Nothing was simple, as Lindh’s life illustrates.
He grew up in Maryland, moved to California at 10 and converted to Sunni Muslim at 16, the same year he got a general-equivalency degree. He lived in Yemen for a time at 17; two years later, he moved to Yemen, then on to Pakistan and to Afghanistan, to fight with the Taliban military.
That was with in 2000, when the Taliban ran the country and fought rebels. “The U.S. even had back channels with the Taliban,” Barker said, “so they weren’t our enemy.”
But Lindh stayed with them after the U.S. had joined the rebels. He was one of the soldiers captured on Nov. 25, 2001. Imprisoned in a fortress, they had a failed uprising; killed were several hundred prisoners and one American, CIA officer Mike Spann.
That hardened the case against Lindh, with several people alleging that he knew the attack was imminent, but said nothing. That has made him the target of many angry people … and of one surprisingly calm person, Spann’s daughter Alison, 27.
“She is an amazing human being,” Mabile said. “She is very stable.”
She was 9 when her father was killed – and when her mother died of cancer, five weeks later. “She has just pulled herself up (to help) raise her younger brother and sister,” Mabile said.

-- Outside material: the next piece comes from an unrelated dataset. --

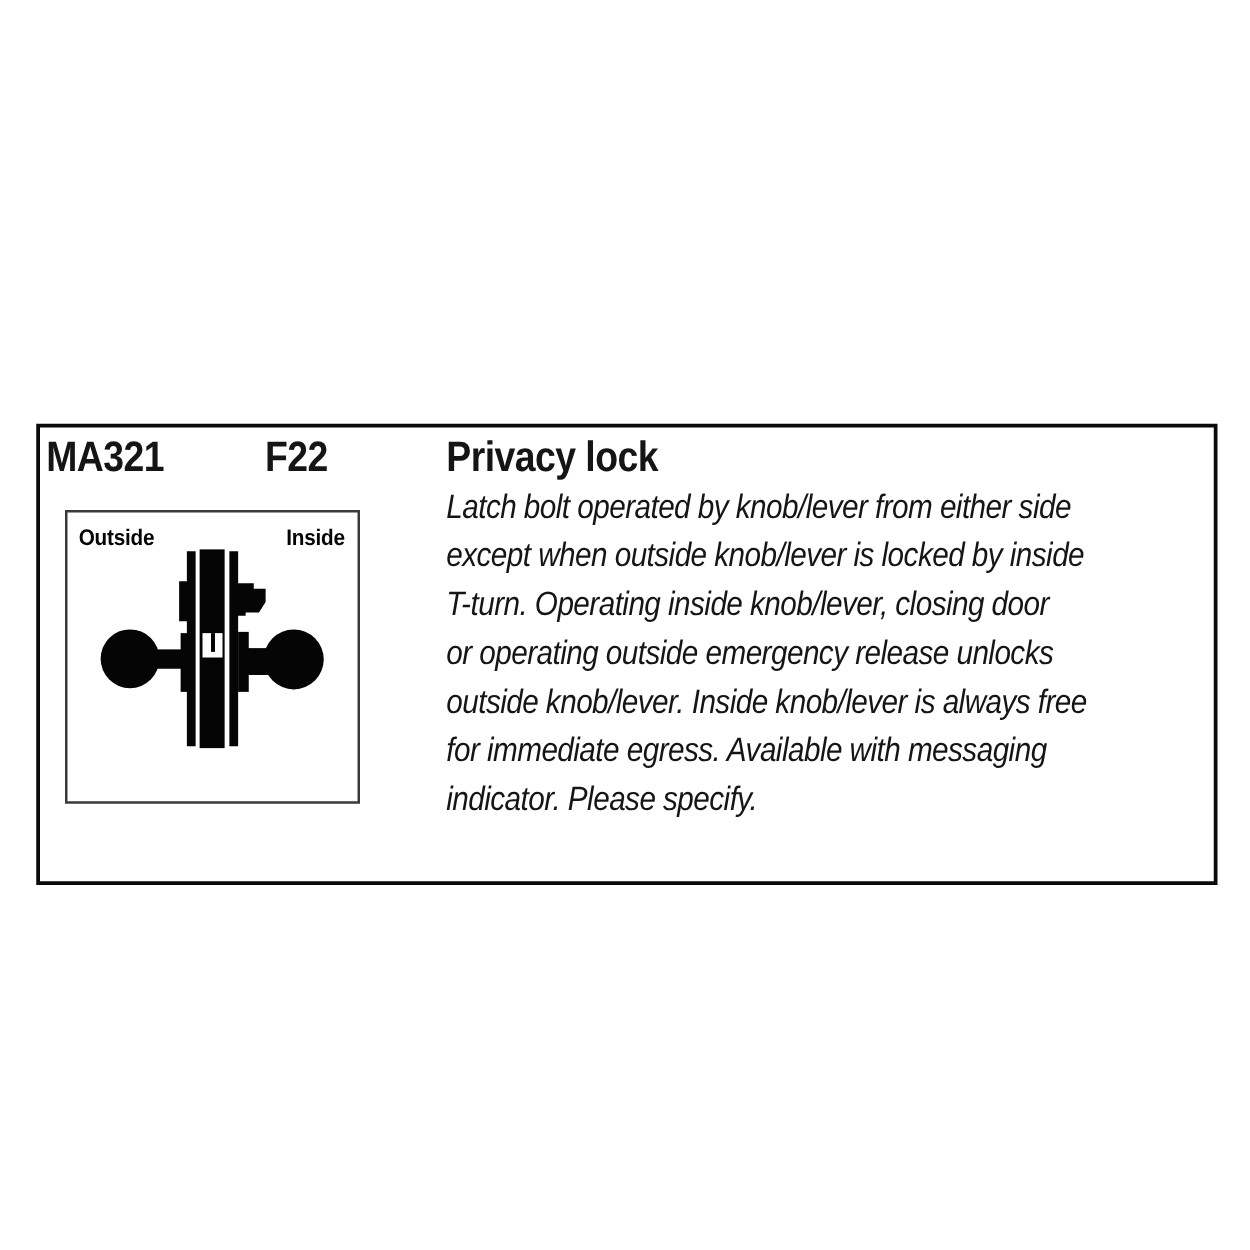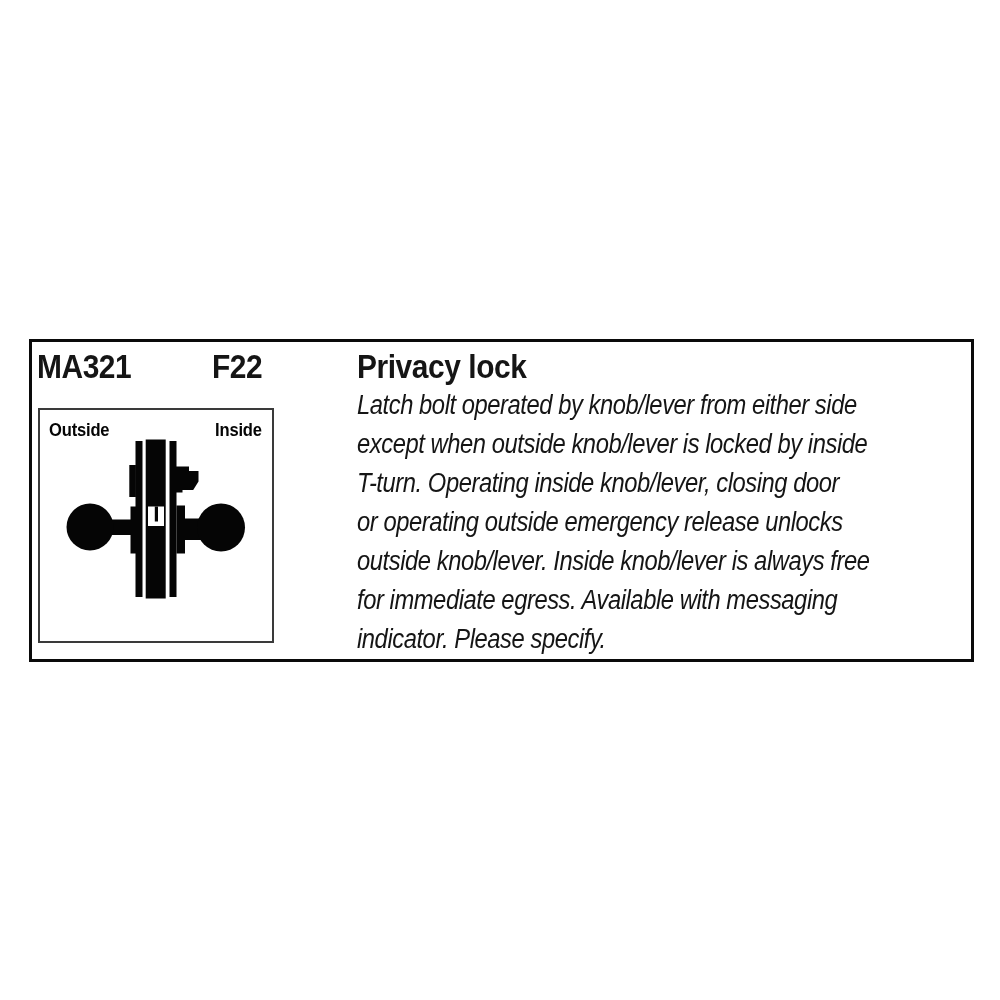"MA321" .card { height: 323px -> 369px }
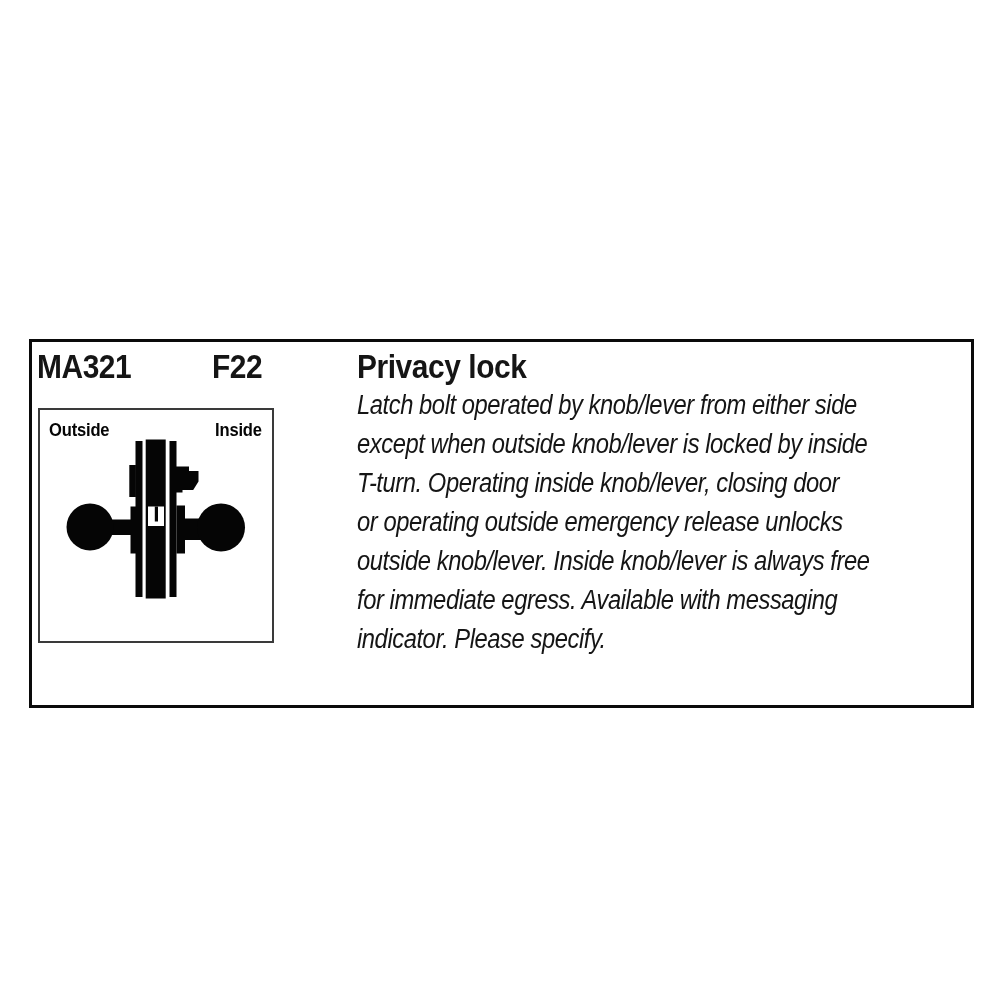"Outside" .panel { left: 6px -> 20px }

With a fund set up for the children’s education, she studied communication at Pepperdine University in Malibu. After other stops – then-Sen. Jeff Sessions’ office … Fox News … The Hill – she in 2018 became a news anchor for the Fox TV station in Biloxi, Miss.
She has kept track of the Lindh case – calmly, Mabile said. “We went to spend time with her on the day that (Lindh) was released. I expected to find a basket case, but I was so impressed.”
Now Lindh is 40 and free (at an undisclosed location) after 17-and-a-half years behind bars, including time in a “communications management unit” that was a form of solitary confinement.
That sounds cruel, Mabile said, but officials disagreed. “They said, ‘No, he wanted to be. He liked the solitary confinement.’ (He) is probably the world’s leading scholar on Islam … because he spent (almost) 20 years reading books in solitary confinement.”